- _Task prompt_: Every line containing "verschillende" should be identified and copied from the data below.

- _Entries shown_:
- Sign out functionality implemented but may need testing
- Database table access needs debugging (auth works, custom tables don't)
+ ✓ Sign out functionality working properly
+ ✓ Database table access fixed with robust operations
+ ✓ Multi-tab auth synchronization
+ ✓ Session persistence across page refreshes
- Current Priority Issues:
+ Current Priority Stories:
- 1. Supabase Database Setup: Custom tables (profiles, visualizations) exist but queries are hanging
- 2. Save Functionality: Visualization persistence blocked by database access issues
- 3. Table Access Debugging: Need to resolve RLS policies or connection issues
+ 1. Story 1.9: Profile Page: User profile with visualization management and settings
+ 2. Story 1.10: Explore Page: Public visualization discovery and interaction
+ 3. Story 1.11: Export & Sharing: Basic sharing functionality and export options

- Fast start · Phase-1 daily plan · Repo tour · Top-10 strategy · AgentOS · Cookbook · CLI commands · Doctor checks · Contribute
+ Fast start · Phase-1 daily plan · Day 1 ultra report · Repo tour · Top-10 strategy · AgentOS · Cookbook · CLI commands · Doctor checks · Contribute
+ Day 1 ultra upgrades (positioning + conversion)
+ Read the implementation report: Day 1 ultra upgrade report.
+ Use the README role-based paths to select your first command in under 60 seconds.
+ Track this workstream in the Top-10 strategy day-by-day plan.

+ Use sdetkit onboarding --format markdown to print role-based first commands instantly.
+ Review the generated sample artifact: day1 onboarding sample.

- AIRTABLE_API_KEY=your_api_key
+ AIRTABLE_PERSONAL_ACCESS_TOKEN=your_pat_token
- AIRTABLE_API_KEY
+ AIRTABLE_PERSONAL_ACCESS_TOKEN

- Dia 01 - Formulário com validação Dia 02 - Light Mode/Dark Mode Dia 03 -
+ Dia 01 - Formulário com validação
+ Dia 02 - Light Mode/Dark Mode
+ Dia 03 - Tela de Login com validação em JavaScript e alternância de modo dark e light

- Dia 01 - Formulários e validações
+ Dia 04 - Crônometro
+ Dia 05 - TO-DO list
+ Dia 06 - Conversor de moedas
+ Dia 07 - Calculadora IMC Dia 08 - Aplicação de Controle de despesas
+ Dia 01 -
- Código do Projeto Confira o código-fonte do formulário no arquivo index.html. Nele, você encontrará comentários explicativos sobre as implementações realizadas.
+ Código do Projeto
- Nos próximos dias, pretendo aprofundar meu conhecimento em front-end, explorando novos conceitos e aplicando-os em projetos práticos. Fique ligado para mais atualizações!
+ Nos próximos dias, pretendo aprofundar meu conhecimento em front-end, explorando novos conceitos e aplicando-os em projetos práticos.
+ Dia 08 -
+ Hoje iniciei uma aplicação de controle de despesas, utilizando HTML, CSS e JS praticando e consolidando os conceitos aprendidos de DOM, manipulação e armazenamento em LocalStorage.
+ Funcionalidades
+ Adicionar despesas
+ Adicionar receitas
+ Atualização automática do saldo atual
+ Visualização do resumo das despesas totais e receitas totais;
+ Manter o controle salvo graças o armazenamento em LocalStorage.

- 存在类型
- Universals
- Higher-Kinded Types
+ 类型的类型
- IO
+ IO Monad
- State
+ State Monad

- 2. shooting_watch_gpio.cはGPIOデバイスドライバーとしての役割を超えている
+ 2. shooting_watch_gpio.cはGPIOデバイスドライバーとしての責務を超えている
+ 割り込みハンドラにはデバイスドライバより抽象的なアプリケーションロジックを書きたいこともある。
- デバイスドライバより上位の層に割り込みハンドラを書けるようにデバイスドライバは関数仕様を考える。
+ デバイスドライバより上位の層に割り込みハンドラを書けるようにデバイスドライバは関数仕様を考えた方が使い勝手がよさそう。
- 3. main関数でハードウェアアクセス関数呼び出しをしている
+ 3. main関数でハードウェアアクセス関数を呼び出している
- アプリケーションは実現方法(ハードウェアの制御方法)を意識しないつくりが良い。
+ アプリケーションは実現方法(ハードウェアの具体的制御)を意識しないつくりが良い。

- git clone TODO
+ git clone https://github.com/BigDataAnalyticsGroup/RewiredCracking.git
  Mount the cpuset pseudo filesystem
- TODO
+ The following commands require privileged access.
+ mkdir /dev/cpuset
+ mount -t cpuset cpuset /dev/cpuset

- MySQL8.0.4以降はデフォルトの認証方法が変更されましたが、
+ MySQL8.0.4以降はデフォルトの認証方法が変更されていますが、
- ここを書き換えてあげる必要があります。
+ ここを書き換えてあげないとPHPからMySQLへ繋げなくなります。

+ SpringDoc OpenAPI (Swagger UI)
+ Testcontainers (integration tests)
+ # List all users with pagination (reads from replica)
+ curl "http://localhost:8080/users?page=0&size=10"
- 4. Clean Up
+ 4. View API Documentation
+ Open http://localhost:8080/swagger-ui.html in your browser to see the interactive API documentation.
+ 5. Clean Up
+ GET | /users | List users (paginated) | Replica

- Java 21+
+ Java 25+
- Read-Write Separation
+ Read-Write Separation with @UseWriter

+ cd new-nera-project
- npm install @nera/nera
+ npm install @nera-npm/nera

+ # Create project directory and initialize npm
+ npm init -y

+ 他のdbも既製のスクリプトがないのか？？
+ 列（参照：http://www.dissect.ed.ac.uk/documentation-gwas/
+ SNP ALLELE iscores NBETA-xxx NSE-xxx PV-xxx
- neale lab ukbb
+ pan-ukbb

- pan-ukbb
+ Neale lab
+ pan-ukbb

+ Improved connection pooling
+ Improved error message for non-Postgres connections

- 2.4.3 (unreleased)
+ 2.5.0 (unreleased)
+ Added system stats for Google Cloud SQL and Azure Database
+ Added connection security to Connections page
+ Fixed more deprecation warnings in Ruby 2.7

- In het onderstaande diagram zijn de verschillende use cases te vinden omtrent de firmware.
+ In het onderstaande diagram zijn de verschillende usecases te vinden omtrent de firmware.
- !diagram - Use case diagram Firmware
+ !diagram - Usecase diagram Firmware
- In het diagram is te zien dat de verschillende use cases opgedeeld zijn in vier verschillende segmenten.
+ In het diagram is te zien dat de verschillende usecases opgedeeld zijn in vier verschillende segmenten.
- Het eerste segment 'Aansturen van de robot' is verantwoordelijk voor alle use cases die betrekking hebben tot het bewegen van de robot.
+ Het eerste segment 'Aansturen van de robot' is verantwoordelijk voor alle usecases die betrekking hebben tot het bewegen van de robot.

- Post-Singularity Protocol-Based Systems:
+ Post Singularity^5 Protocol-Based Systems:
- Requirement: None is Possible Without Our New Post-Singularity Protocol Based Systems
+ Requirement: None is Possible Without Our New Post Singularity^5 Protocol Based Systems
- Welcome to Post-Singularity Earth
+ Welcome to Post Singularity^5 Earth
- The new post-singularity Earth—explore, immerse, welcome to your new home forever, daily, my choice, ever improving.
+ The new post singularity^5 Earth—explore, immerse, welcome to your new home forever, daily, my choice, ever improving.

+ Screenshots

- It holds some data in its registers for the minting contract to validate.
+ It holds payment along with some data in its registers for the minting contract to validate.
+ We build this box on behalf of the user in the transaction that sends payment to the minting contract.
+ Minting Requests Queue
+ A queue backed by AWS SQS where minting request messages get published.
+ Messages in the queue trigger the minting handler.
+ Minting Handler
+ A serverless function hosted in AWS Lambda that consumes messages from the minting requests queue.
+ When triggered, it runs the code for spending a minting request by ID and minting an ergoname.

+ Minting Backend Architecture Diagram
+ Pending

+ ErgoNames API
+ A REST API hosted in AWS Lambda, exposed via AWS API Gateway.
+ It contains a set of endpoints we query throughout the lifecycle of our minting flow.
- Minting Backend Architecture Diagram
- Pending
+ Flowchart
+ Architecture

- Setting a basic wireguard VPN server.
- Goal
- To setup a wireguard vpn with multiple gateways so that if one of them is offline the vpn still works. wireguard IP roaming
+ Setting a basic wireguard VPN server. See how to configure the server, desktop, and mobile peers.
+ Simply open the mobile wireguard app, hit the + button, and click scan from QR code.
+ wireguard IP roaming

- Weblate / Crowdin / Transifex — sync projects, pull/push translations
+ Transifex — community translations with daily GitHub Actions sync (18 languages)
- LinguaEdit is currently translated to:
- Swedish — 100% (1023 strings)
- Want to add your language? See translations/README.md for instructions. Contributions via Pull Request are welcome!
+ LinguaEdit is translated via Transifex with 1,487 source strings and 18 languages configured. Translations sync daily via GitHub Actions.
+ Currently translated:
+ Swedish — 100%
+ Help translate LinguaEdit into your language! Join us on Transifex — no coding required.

- _Result below_:
- In het onderstaande diagram zijn de verschillende use cases te vinden omtrent de firmware.
+ In het onderstaande diagram zijn de verschillende usecases te vinden omtrent de firmware.
- In het diagram is te zien dat de verschillende use cases opgedeeld zijn in vier verschillende segmenten.
+ In het diagram is te zien dat de verschillende usecases opgedeeld zijn in vier verschillende segmenten.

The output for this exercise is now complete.